Some interesting things when i was thinking about improving multi-document search. the specific context is that let’s say i have apple’s 10k filings from 2019-2024, that’s 5 long pdfs, and i want to find trends from it. if i simply chunk them using deterministic programs, when using similarity search i would obtain chunks that are most likely very similar to each other. we don’t necessarily want to discard any of them, and thanks to longer context window models we can get slightly away with this.

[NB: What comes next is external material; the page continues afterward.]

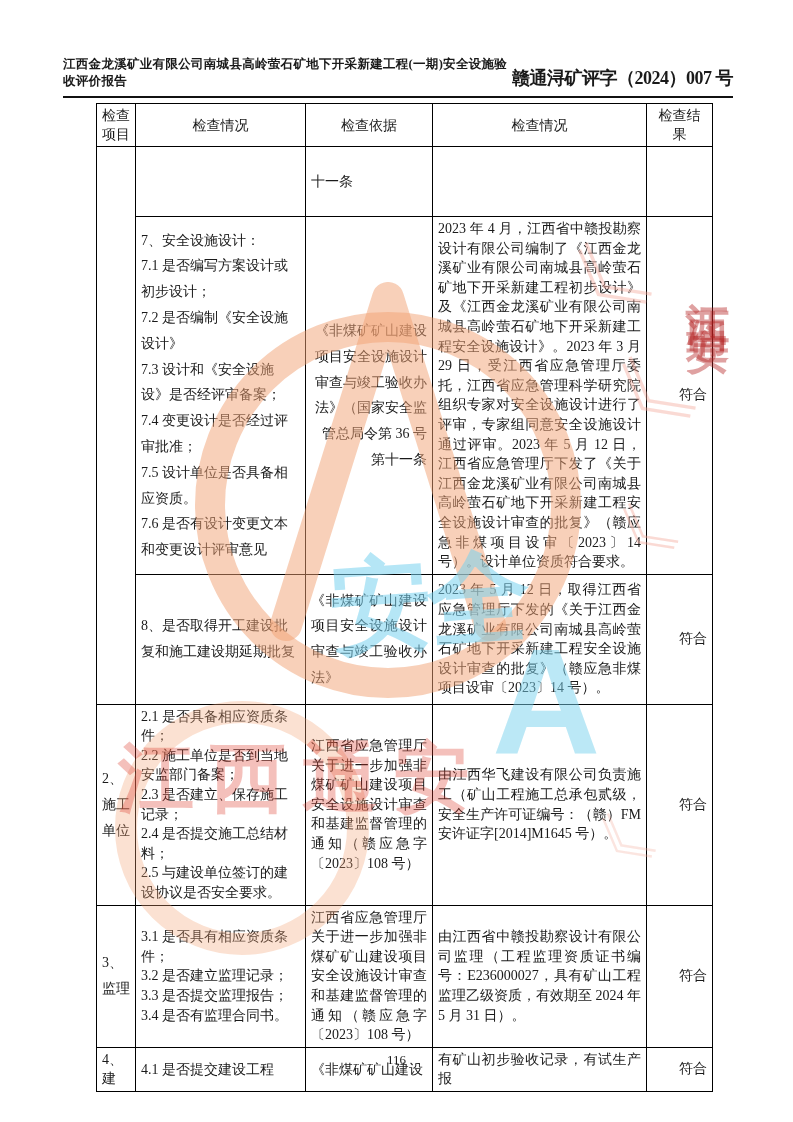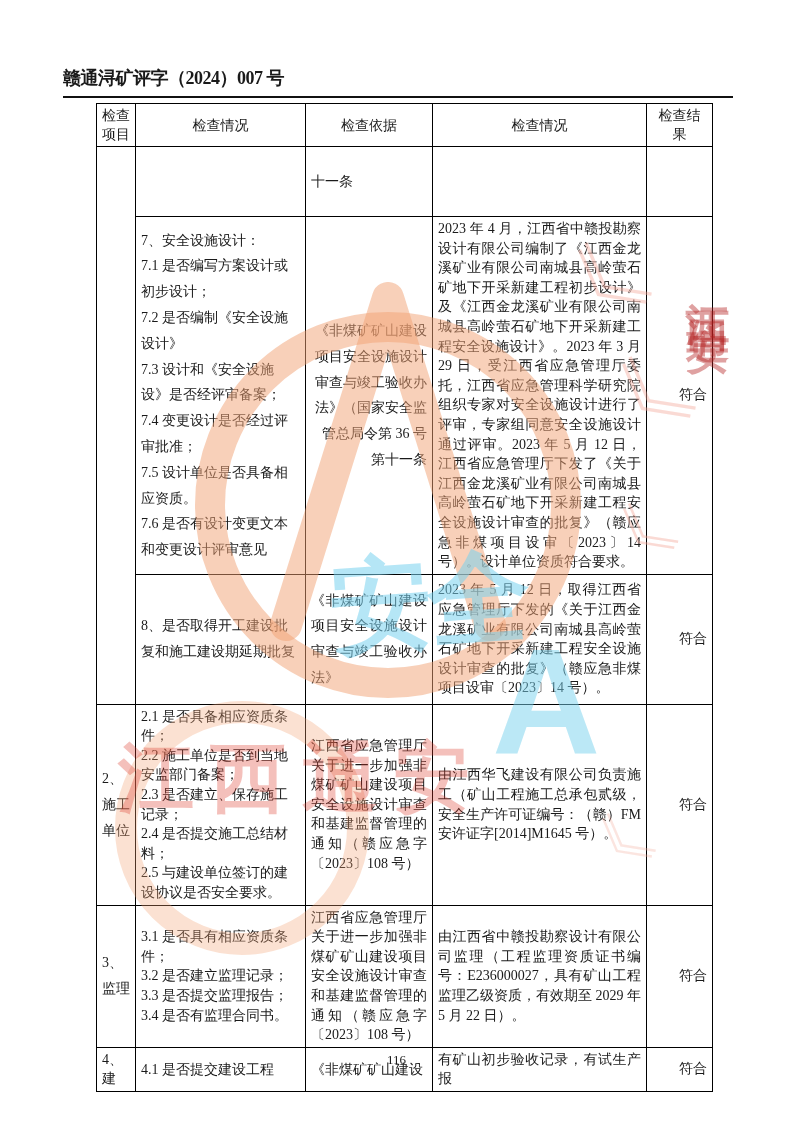"江西金龙溪矿业有限公司南城县高岭萤石矿地下开采新建工程(一期)安全设施验收评价报" span.title { html: none -> <span>江西金龙溪矿业有限公司南城县高岭萤石矿地下开采新建工程(一期)安全设施验收评价报告</span> }
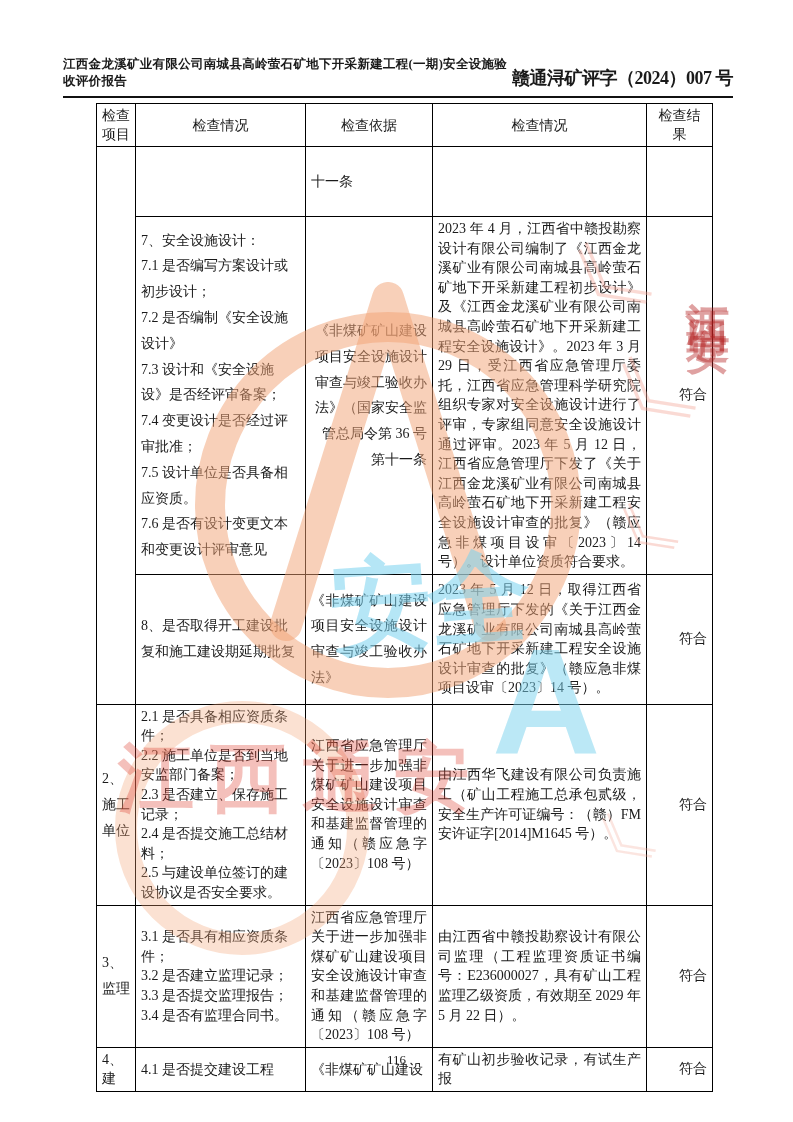"由江西省中赣投勘察设计有限公司监理（工程监理资质证书编号：E236000027，" td.c-situation { text: 2029 年 5 月 22 -> 2024 年 5 月 31 }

the problem emerges when i try to think about structured data among the pdfs, such as data tables (earnings, etc): the company’s current system works pretty well on parsing and obtaining text-friendly representations (words lmfao) off them, but what should we expect if we do both:

  • embed the parsed text tokens from the table
  • let llm summarize the parse texts and embed that summarization?
    • what if this is letting llm interpret the insights and write about it? (this would create a three way comparison) it’s straightforward that raw data formatted to resemble a table should be semantically different than summarizations in natural language, but how different would they be?

This is something not too hard to figure out, the rough steps i should take are

  • obtain the embeddings for table chunks
  • let llm summarize the parsed table chunk
    • let llm interpret and get insights from it
  • obtain embeddings for summarization and insights
  • visualize the differences via either embeddings or some other technique.